陈山赶紧解释:“我和宪兵追至厕所时,遭到她激烈反抗。她反锁厕门后,迅速从窗台垂下速降绳,借外墙滑降撤离。”
“这显然是一场早有准备的行动。”
大岛健阴沉著脸走进厕所,只见地上躺著四具宪兵尸首,窗边还垂著那根未收的速降绳。他走近窗边,抬眼望向窗外夜色中的魔都。
现场每一处痕跡都在佐证:这是一次周密策划的刺杀。
若非周梟及时出手相护,结果恐怕早已改写。
想到这儿,他对周梟的感激又深了一层。
“此事必须彻查!”他声音低沉而冷硬,“彻查今晚出入饭店的所有人员、所有员工,任何蛛丝马跡都不能放过——务必顺藤摸瓜,揪出军统的线索!”
“是!”副官应声如雷。
周梟適时上前:“大岛將军,此地不宜久留。

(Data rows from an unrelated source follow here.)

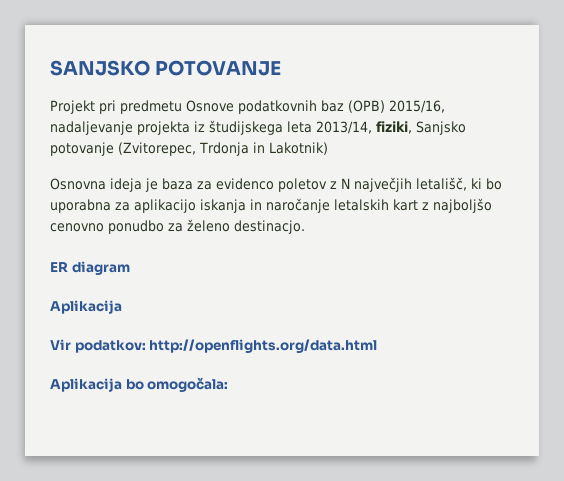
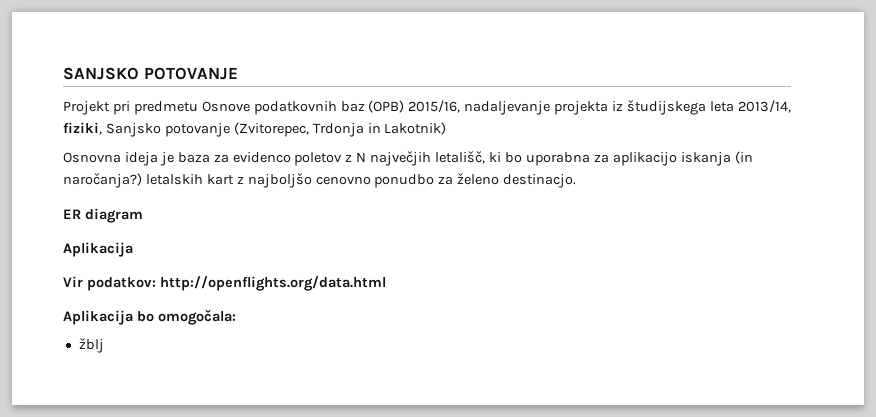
- Osnovna ideja je baza za evidenco poletov z N največjih letališč, ki bo uporabna za aplikacijo iskanja in naročanje letalskih kart z najboljšo cenovno ponudbo za želeno destinacjo.
+ Osnovna ideja je baza za evidenco poletov z N največjih letališč, ki bo uporabna za aplikacijo iskanja (in naročanja?) letalskih kart z najboljšo cenovno ponudbo za želeno destinacjo.
+ žblj

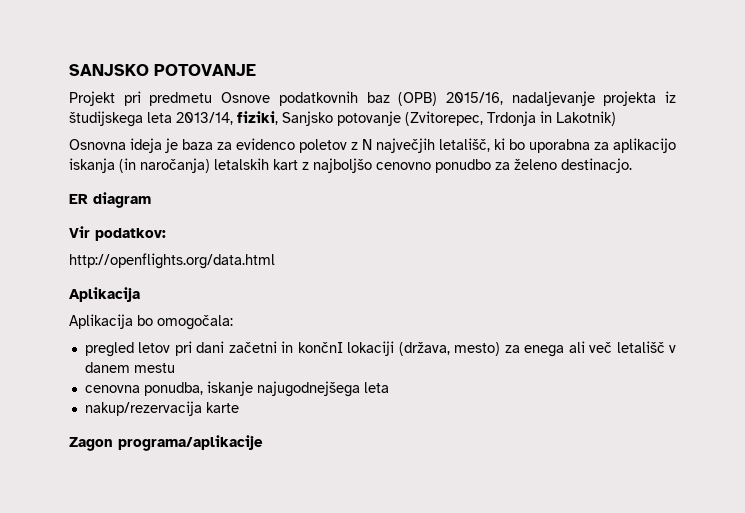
- Osnovna ideja je baza za evidenco poletov z N največjih letališč, ki bo uporabna za aplikacijo iskanja (in naročanja?) letalskih kart z najboljšo cenovno ponudbo za želeno destinacjo.
+ Osnovna ideja je baza za evidenco poletov z N največjih letališč, ki bo uporabna za aplikacijo iskanja (in naročanja) letalskih kart z najboljšo cenovno ponudbo za želeno destinacjo.
  ER diagram
- Aplikacija
- Vir podatkov: http://openflights.org/data.html
+ Vir podatkov:
+ http://openflights.org/data.html
+ Aplikacija
- žblj
+ pregled letov pri dani začetni in končnI lokaciji (država, mesto) za enega ali več letališč v danem mestu
+ cenovna ponudba, iskanje najugodnejšega leta
+ nakup/rezervacija karte
+ Zagon programa/aplikacije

我建议您即刻转移,以防对方还有后手。万不可给他们二次下手的机会。”
大岛健略一思忖,点头认可。
他可不想重蹈两位特高课课长的覆辙。
隨后,他匆匆离去。
沈放与樱田熏也没多作停留,彼此道別后,各自散去。
周公馆。
周梟一踏进大门,就看见李小男静静候在大厅里。
她见他回来,没等开口,便猛地起身衝上前,紧紧抱住他,仿佛要把自己嵌进他的身体里。
就在不久前,她甚至已做好自爆的准备——只为替周梟扫清障碍,保全他潜伏的身份。
那一瞬,她几乎认定自己再也见不到他了。
幸而,周梟早有安排。
生死边缘走这一遭,让李小男更懂珍惜,也更捨不得放手。
情之所至,拥抱便成了最自然的回应。
周梟轻抚她的背,语气温和:“没事了。”
她抱了很久才鬆开,仰起脸,眼眶微红:“我以为……再也见不到你了。”
周梟笑了笑:“怎么会?走,去书房细说。”
如今周公馆虽只林依依一人在,但周梟行事向来谨慎,绝不会在大厅里谈论刺杀大岛健这类敏感之事。
书房內。
李小男大致复述了后续经过:“我被两个宪兵逼进厕所,当时真以为自己活不过去了。没想到,突然有人朝他们开枪。”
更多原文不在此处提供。